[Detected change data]
*** Block opens ***
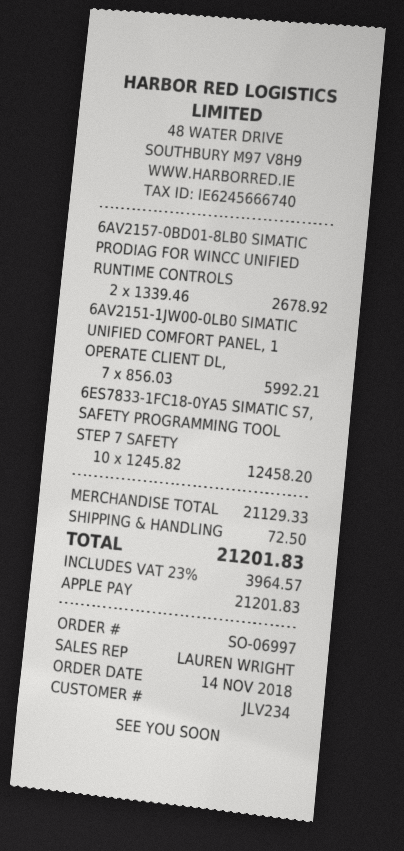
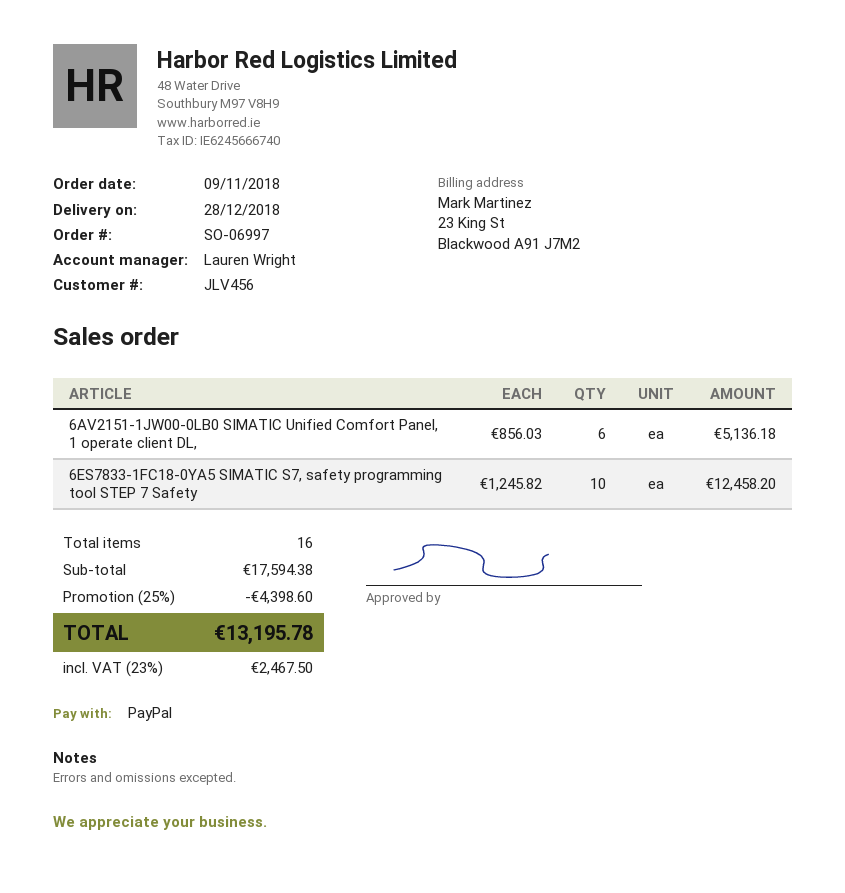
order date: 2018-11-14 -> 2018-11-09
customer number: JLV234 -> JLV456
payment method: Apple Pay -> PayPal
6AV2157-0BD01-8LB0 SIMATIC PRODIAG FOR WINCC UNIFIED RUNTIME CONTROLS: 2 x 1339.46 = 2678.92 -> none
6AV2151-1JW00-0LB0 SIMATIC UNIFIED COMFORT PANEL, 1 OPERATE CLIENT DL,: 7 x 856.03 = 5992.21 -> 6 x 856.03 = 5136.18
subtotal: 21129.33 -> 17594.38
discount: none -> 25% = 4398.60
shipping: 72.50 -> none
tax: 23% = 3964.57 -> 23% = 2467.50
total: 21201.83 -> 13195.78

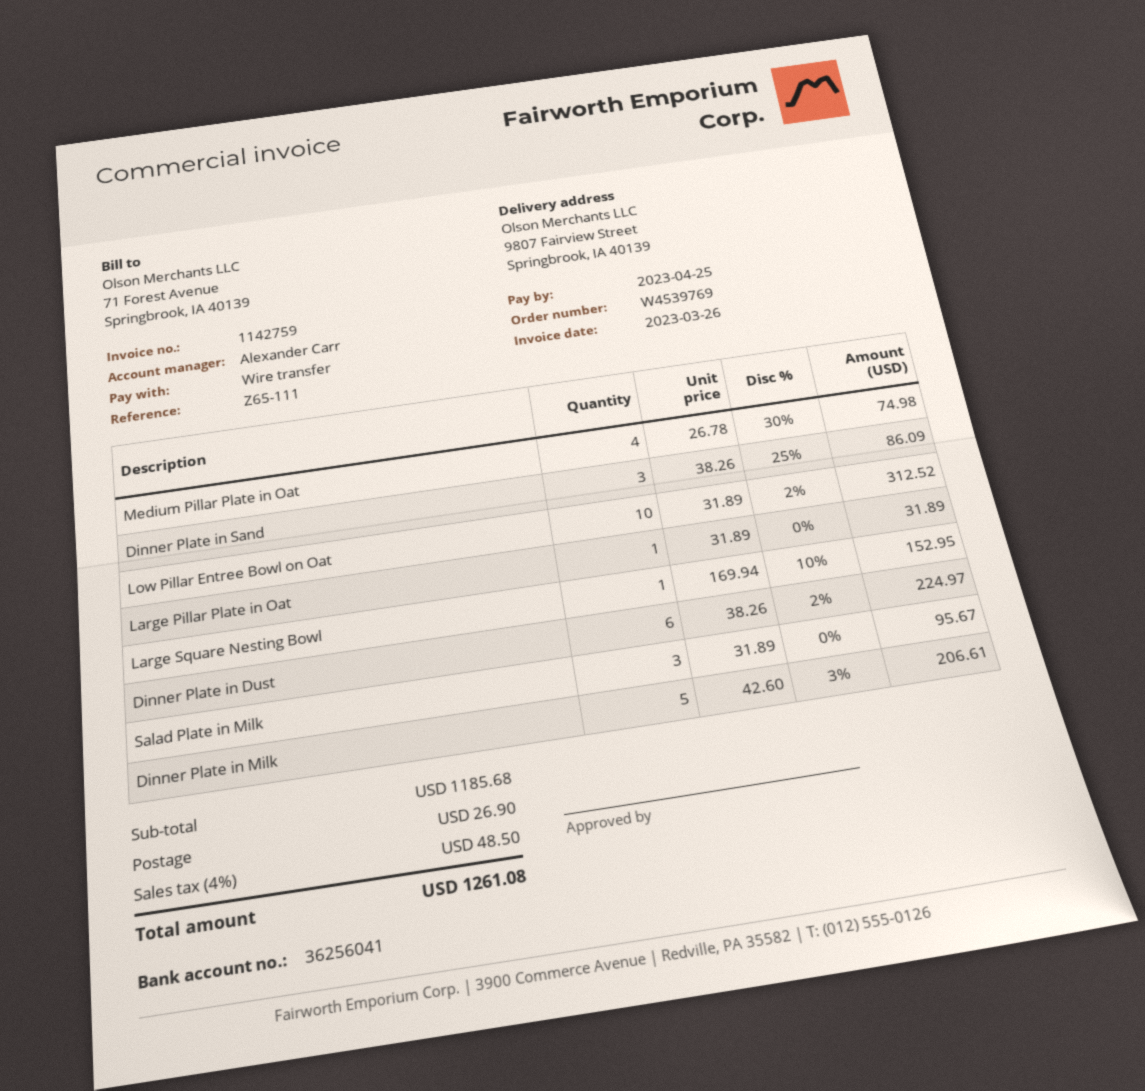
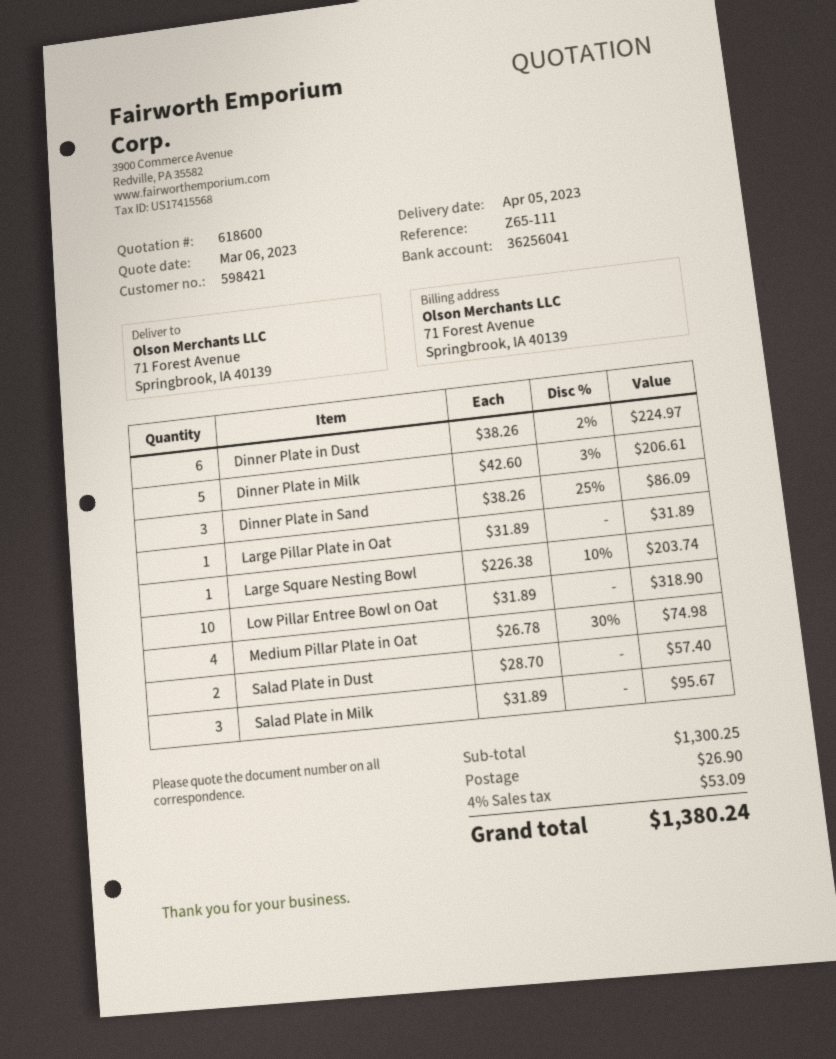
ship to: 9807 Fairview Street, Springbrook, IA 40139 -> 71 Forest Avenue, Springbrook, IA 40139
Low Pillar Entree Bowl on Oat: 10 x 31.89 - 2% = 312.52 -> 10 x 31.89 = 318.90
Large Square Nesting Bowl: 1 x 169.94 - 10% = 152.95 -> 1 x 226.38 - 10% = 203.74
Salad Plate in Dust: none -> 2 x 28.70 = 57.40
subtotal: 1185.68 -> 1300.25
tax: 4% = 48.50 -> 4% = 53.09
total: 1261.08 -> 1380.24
*** Block closes ***
## What this task involves
Print the data above verbatim from the first line through the line holding "total: 21201.83 -> 13195.78", leaving every picture out.

## Written response
order date: 2018-11-14 -> 2018-11-09
customer number: JLV234 -> JLV456
payment method: Apple Pay -> PayPal
6AV2157-0BD01-8LB0 SIMATIC PRODIAG FOR WINCC UNIFIED RUNTIME CONTROLS: 2 x 1339.46 = 2678.92 -> none
6AV2151-1JW00-0LB0 SIMATIC UNIFIED COMFORT PANEL, 1 OPERATE CLIENT DL,: 7 x 856.03 = 5992.21 -> 6 x 856.03 = 5136.18
subtotal: 21129.33 -> 17594.38
discount: none -> 25% = 4398.60
shipping: 72.50 -> none
tax: 23% = 3964.57 -> 23% = 2467.50
total: 21201.83 -> 13195.78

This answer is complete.